*** Opening of EXTRACTED MATERIAL ***
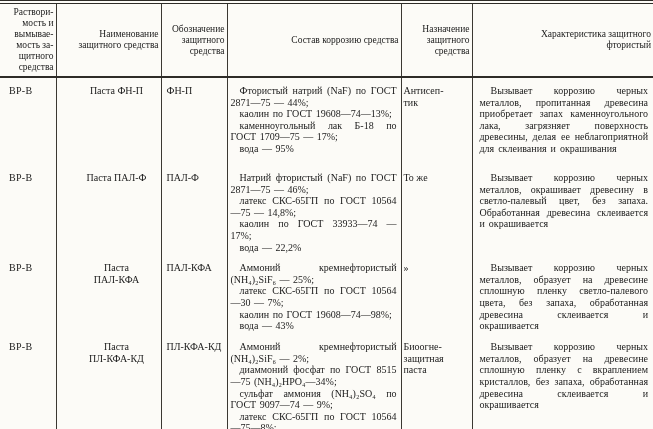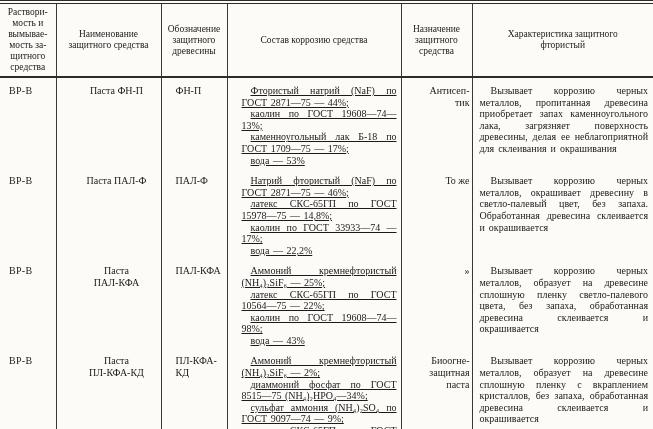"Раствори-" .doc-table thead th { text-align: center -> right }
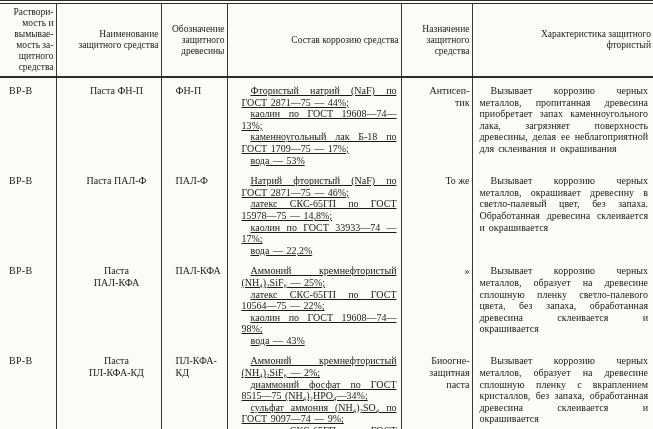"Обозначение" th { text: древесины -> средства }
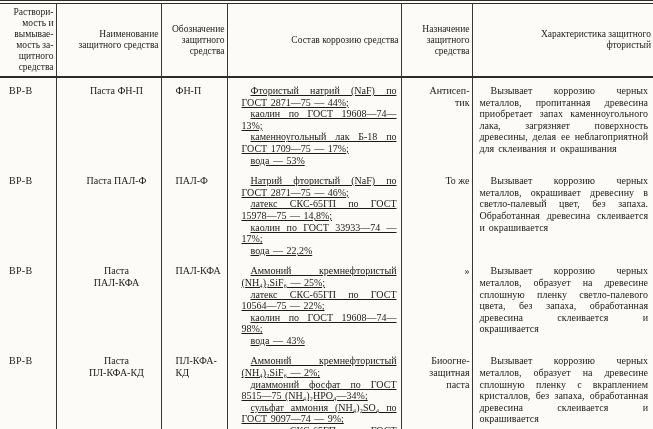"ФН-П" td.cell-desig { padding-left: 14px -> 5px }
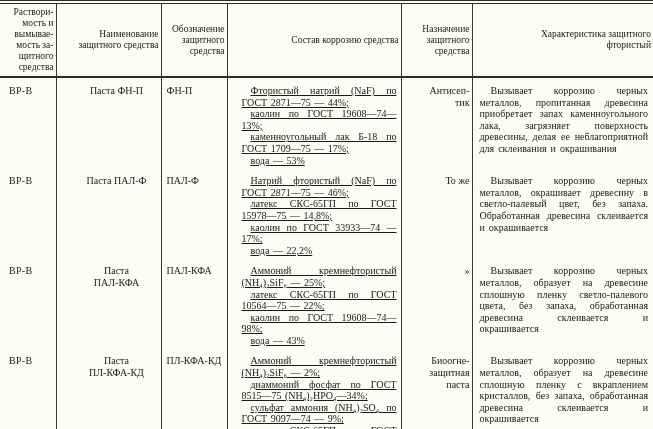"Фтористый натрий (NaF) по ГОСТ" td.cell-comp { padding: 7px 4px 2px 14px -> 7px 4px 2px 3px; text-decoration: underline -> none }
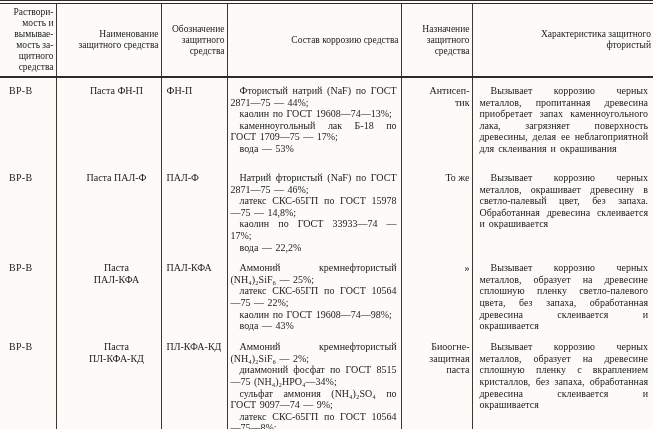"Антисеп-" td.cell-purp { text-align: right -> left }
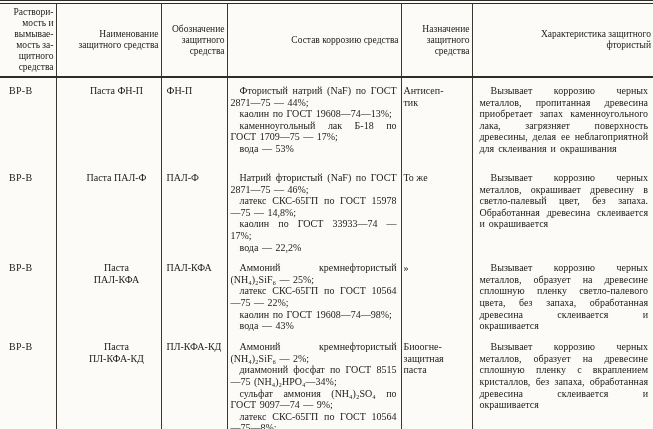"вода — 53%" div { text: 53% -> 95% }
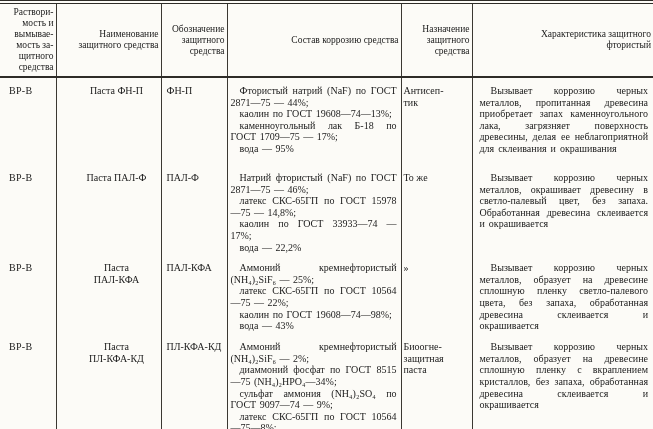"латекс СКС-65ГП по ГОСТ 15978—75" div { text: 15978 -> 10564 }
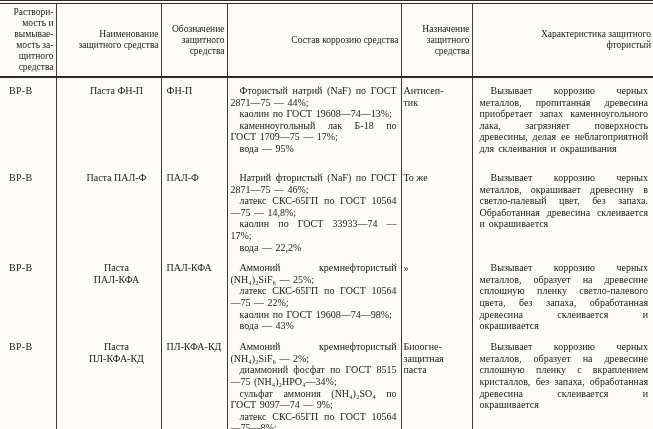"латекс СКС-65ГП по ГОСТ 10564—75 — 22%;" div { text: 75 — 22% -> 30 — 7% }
*** Close of EXTRACTED MATERIAL ***
*** Opening of EXTRACTED MATERIAL ***
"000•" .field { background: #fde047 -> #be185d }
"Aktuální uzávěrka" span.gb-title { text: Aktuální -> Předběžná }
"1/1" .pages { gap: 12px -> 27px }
*** Close of EXTRACTED MATERIAL ***
*** Opening of EXTRACTED MATERIAL ***
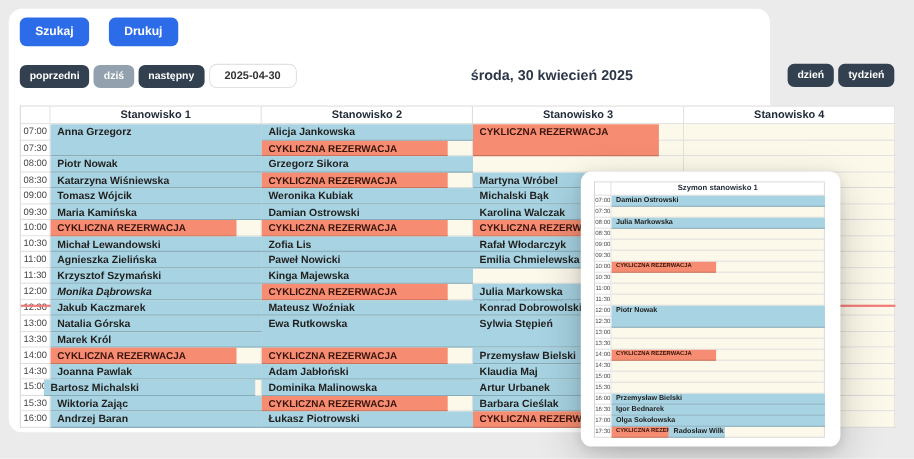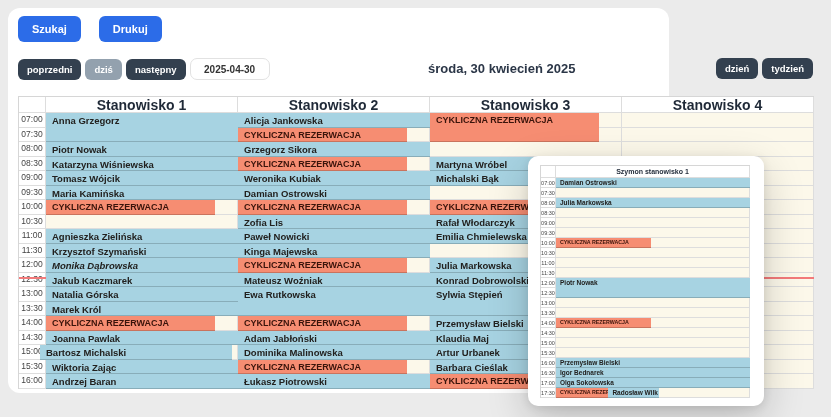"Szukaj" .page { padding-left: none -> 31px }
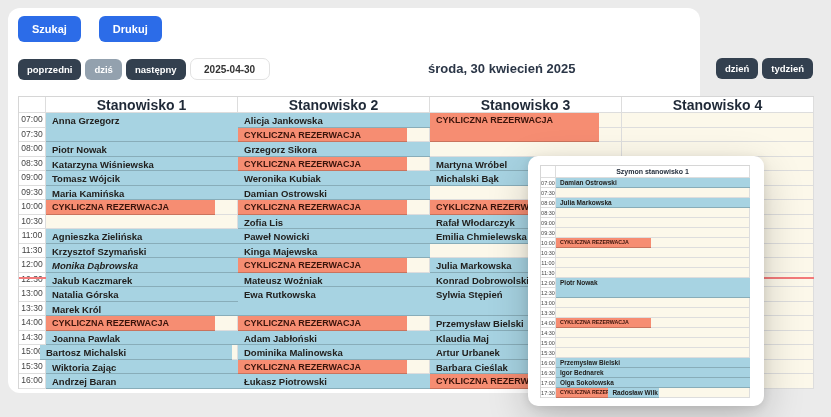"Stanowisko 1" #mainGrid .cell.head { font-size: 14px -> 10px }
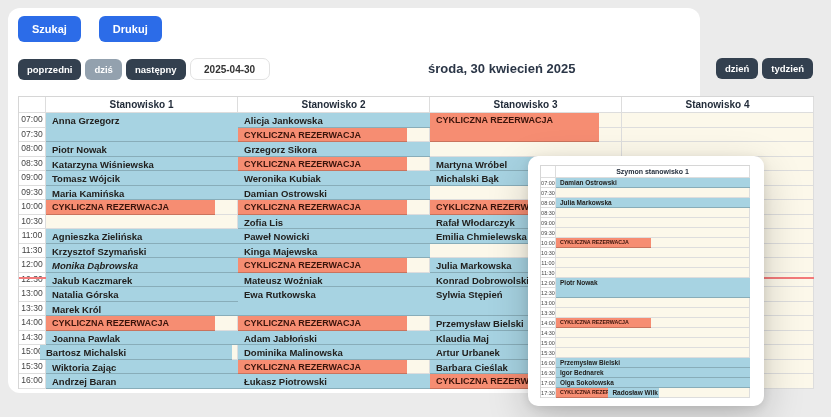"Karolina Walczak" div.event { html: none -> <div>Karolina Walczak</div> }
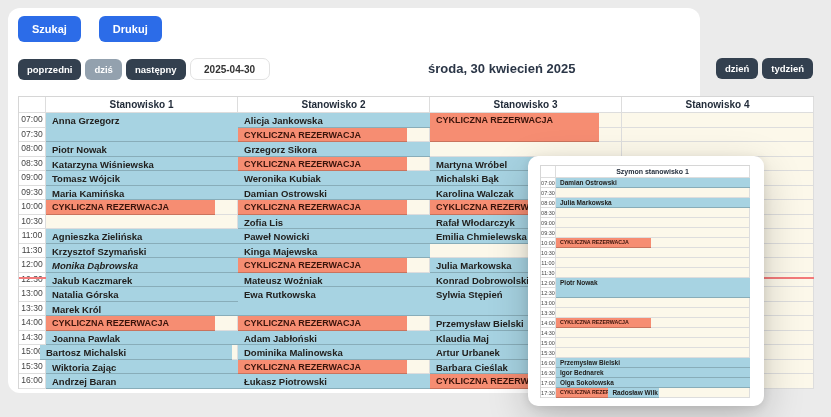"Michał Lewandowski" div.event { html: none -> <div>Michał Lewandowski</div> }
*** Close of EXTRACTED MATERIAL ***
#### PROBLEM DETAILS
Transcribe the lines above exactly, beginning at the one with "text-align: right ->" and ending at the one with "по ГОСТ 10564—75". Include both; exclude the pictures.

#### EXPECTED ANSWER
"Антисеп-" td.cell-purp { text-align: right -> left }
"вода — 53%" div { text: 53% -> 95% }
"латекс СКС-65ГП по ГОСТ 15978—75" div { text: 15978 -> 10564 }
"латекс СКС-65ГП по ГОСТ 10564—75 — 22%;" div { text: 75 — 22% -> 30 — 7% }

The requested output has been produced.